- About this task -
Two lines in the data below mark the range: the one with "- Antibiotic resistance is a problem" and the one with "a problem ...". Return both, along with every line between them, exactly.

[Given data]

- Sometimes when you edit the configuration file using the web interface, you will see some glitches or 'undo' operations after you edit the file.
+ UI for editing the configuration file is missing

[/Given data]
[Given data]

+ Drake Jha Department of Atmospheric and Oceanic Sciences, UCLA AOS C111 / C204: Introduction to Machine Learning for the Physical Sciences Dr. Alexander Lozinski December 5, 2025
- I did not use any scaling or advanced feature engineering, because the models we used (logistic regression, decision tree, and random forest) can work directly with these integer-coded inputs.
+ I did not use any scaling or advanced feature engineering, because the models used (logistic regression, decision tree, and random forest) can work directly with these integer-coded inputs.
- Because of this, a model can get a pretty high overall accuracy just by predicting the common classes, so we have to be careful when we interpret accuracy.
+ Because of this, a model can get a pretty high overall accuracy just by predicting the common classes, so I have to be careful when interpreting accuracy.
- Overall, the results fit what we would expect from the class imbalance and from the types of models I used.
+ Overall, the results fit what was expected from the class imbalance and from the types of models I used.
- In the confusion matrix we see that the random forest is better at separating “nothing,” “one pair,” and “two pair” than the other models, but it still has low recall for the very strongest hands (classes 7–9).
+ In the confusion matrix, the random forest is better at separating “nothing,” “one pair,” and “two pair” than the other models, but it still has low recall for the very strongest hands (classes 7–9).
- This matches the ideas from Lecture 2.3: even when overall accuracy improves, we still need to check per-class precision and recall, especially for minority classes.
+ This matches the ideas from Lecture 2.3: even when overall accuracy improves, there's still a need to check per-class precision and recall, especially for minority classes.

[/Given data]
[Given data]

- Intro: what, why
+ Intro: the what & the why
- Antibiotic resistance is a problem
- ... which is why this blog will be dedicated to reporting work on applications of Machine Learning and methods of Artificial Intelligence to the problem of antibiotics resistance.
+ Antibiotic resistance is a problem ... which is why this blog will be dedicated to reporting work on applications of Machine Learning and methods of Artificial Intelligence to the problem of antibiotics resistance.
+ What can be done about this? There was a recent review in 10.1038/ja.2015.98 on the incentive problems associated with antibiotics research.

[/Given data]

- Exercise answer -
- Antibiotic resistance is a problem
- ... which is why this blog will be dedicated to reporting work on applications of Machine Learning and methods of Artificial Intelligence to the problem of antibiotics resistance.
+ Antibiotic resistance is a problem ... which is why this blog will be dedicated to reporting work on applications of Machine Learning and methods of Artificial Intelligence to the problem of antibiotics resistance.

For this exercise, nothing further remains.